* _About this exercise_
All lines below containing the string "combo" are to be copied.

* _Records shown_
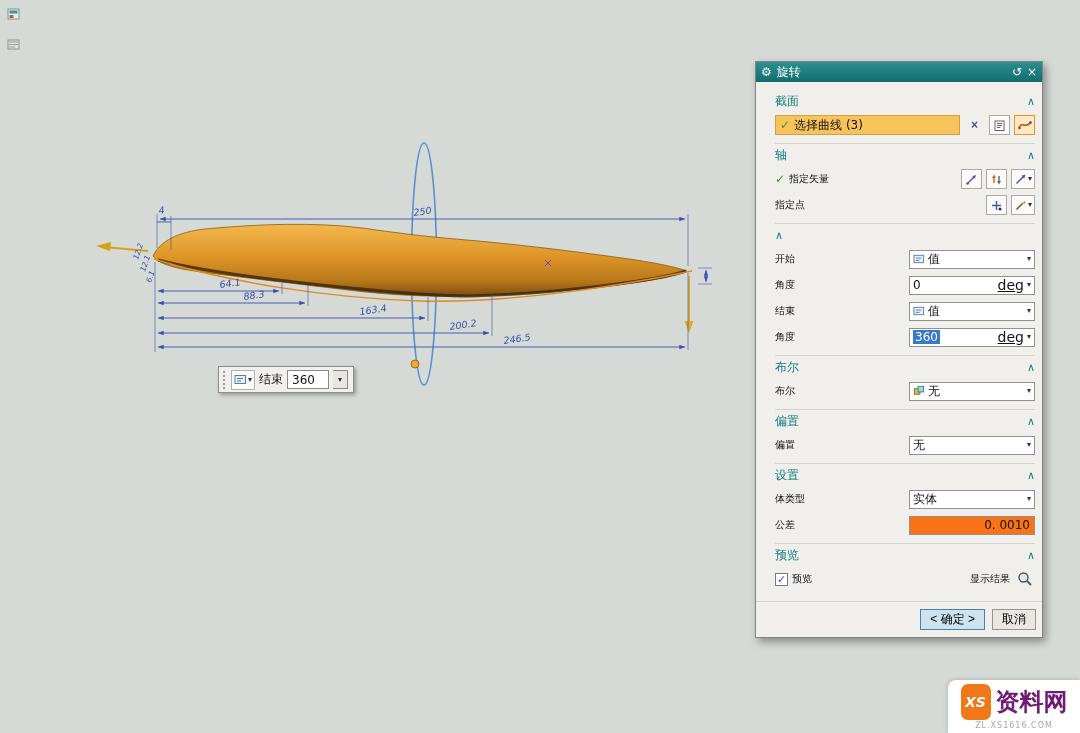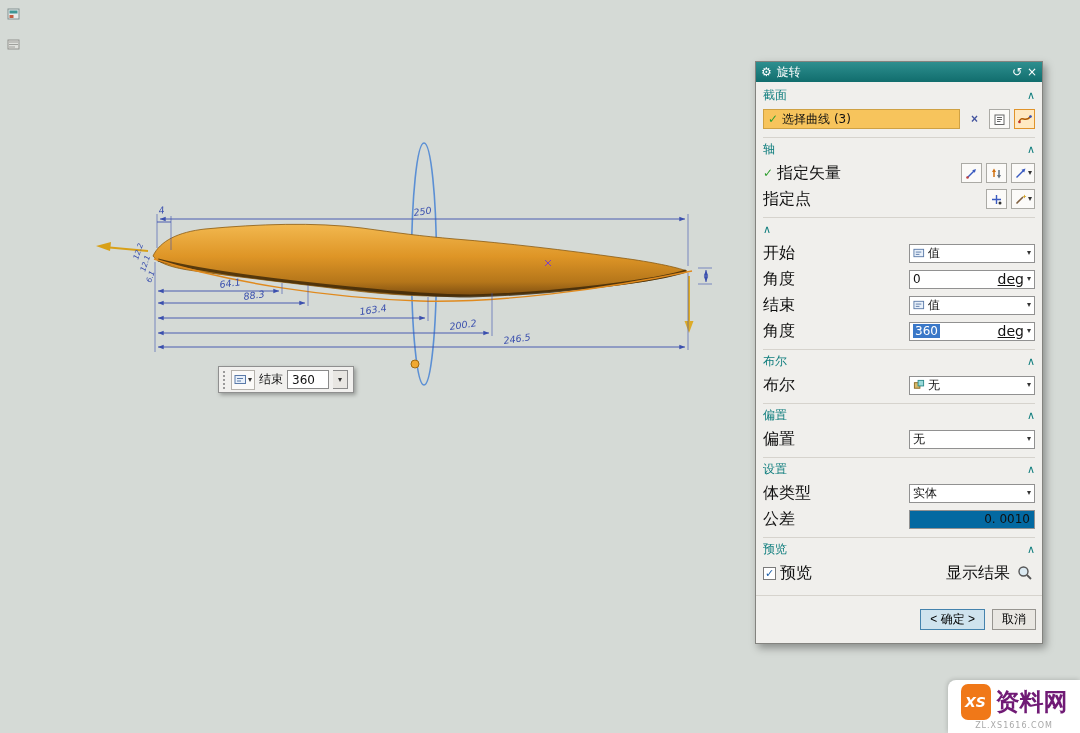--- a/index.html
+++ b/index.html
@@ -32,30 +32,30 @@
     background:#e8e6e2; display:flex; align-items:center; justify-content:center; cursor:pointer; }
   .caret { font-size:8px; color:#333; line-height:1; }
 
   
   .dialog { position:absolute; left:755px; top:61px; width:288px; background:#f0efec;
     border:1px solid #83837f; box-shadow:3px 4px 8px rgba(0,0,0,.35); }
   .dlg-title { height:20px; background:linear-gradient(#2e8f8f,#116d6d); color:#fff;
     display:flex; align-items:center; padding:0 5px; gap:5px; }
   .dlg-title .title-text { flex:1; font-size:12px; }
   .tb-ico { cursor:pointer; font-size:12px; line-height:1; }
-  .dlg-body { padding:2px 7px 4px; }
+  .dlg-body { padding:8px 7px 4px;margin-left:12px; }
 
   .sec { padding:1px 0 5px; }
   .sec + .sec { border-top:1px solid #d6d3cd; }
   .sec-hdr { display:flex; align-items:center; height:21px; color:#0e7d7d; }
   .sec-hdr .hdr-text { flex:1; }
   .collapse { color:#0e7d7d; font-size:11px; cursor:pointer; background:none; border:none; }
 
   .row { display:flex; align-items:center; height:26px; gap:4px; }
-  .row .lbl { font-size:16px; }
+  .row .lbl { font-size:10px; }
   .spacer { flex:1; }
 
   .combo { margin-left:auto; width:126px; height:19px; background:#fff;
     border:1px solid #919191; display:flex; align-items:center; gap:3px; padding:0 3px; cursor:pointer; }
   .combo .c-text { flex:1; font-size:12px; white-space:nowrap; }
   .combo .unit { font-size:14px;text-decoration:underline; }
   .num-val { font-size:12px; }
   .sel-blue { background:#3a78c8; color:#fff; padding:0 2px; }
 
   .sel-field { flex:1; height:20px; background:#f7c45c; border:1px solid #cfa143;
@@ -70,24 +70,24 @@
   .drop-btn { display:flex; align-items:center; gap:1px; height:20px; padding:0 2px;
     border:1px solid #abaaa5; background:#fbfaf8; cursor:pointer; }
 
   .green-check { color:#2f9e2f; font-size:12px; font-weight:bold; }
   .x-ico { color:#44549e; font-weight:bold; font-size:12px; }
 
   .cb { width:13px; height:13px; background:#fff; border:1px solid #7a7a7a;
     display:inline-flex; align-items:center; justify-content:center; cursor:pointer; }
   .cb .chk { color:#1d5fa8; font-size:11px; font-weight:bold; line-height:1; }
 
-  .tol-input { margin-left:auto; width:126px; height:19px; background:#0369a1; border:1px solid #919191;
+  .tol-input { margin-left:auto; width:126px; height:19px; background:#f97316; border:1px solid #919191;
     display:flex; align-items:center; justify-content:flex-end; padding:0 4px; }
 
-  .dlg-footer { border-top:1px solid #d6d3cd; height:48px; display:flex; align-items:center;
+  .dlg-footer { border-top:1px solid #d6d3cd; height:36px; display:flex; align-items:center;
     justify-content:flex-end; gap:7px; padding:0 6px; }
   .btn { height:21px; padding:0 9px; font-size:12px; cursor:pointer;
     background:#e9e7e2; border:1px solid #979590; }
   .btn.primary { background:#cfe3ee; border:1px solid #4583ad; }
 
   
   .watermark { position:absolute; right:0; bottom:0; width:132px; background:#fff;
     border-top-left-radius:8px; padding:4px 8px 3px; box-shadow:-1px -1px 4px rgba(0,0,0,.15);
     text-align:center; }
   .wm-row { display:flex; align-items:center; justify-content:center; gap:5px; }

* _Expected output_
   .combo { margin-left:auto; width:126px; height:19px; background:#fff;
   .combo .c-text { flex:1; font-size:12px; white-space:nowrap; }
   .combo .unit { font-size:14px;text-decoration:underline; }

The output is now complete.